Dr Woyach: So similar to what we discussed about CLL, do you ever see a scenario where you might use pirtobrutinib (pirto) before covalent BTK inhibitor?

Dr Eyre: So I think that's a great question, and there's an ongoing randomized clinical study which is comparing pirtobrutinib with investigator choice covalent BTK inhibitor in previously BTK-naive relapsed mantle cell lymphoma patients. It's a global, randomized trial which is ongoing at the moment. So that's the study that may influence the treatment pathway of BTK inhibitors moving forward.

The BTK resistance mechanisms in mantle cell lymphoma are substantially more complicated than CLL, and so I think that's a very open question and there's no real data to guide us as yet in mantle cell lymphoma, but it may be that noncovalent BTK inhibitors are safer and potentially more effective than covalent BTK inhibitors. And so it may be efficacy of the comparison really that drives the prescribing behavior in the future.

Dr Woyach: So you mentioned CAR T. So where do you see CAR T in mantle cell? Does it have a role further in treatment landscape?

Dr Eyre: So that's a great question. So at the moment, CAR T approval is slightly different in the US to Europe, but in Europe, the CAR T product is used in the third-line setting. I think that's most common in the US as well, but the license is broader in the United States (US).

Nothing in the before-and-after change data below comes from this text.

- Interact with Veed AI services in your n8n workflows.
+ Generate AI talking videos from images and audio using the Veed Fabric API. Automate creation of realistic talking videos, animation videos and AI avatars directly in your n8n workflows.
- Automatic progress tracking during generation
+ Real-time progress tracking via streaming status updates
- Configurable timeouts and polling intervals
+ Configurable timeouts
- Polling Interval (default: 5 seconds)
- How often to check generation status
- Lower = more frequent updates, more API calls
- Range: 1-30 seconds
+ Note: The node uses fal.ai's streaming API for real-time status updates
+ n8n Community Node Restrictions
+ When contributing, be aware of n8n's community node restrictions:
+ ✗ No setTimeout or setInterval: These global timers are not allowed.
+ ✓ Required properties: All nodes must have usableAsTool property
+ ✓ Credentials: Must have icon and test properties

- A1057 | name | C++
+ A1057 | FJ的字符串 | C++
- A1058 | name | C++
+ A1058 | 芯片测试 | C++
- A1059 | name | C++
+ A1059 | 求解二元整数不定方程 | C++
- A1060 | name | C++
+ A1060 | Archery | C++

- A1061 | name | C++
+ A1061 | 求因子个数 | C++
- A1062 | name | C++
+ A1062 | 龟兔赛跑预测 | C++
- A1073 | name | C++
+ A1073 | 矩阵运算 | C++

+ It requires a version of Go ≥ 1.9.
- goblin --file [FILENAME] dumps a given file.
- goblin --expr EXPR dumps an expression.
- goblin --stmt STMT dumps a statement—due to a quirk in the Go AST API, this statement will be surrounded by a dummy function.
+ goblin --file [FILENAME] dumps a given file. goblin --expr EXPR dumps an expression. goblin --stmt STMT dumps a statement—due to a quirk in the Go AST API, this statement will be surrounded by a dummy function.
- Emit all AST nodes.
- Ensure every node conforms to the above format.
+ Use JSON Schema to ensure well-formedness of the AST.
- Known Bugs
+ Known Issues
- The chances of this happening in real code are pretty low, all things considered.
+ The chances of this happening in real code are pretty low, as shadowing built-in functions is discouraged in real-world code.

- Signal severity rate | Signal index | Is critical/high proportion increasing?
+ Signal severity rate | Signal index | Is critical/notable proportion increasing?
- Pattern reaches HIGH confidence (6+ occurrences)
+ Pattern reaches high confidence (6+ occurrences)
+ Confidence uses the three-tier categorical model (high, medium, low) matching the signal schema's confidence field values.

But there are ongoing studies looking at CAR T-cell therapy in the second-line setting and potentially that has a role in patients with particularly high risk features, say TP53 mutations, very high Ki67 blastoid disease. You can see why CAR T-cell therapy, which looks to be at least from the data we have at the moment, fairly agnostic to those high-risk features, it may be that in those patients, therapy has moved further forward in into for example, the second-line setting.

Dr Woyach: And maybe like you showed us with the data you presented, maybe in combination even with a BTK inhibitor, right?

Dr Eyre: I think that's possible. I mean certainly that study provides a sort of first proof of concept of that. I think one of the difficult things with a 20-patient study is actually knowing the contribution of the addition of the ibrutinib, because that CR rate for example, is fairly consistent with what we have seen with CAR T-cell therapy in mantle cell lymphoma up until now. The response rates with the combination of ibrutinib and tisagen in that study were approximately the same as we've seen in studies of CAR T-cell therapy by themselves, so the contribution of the BTK inhibitor in that study is a little bit unclear. But we may see the addition of CAR T-cell therapy with BTK inhibitors moving forward in future pivotal studies.

Dr Woyach: So last question, can you tell us a little bit more about that ZILO-301 study and how is it testing the ROR1 monoclonal antibody?

Dr Eyre: Yeah, so the ZILO-301 study is testing the standard-of-care therapy ibrutinib with ibrutinib in addition to the monoclonal antibody, the ROR1 monoclonal antibody. The study is a randomized clinical trial, it's going to be a global study. And the design of the study is that patients receive 4 months of ibrutinib and in those patients who have either stable disease or partial remission, they're then randomized between ibrutinib given as continuous therapy, as per the approved licensed indication, vs the addition of the ROR1 antibody, so zilovertamab plus ibrutinib. And obviously the small phase 2 study that I've shown you gives the proof of concept for why there may be additional benefit of the R0R1 antibody. So that study's going to be enrolling over the coming years.

Dr Woyach: Great. Thank you so much Toby, and thank you all for participating in this activity.

This transcript has not been copyedited.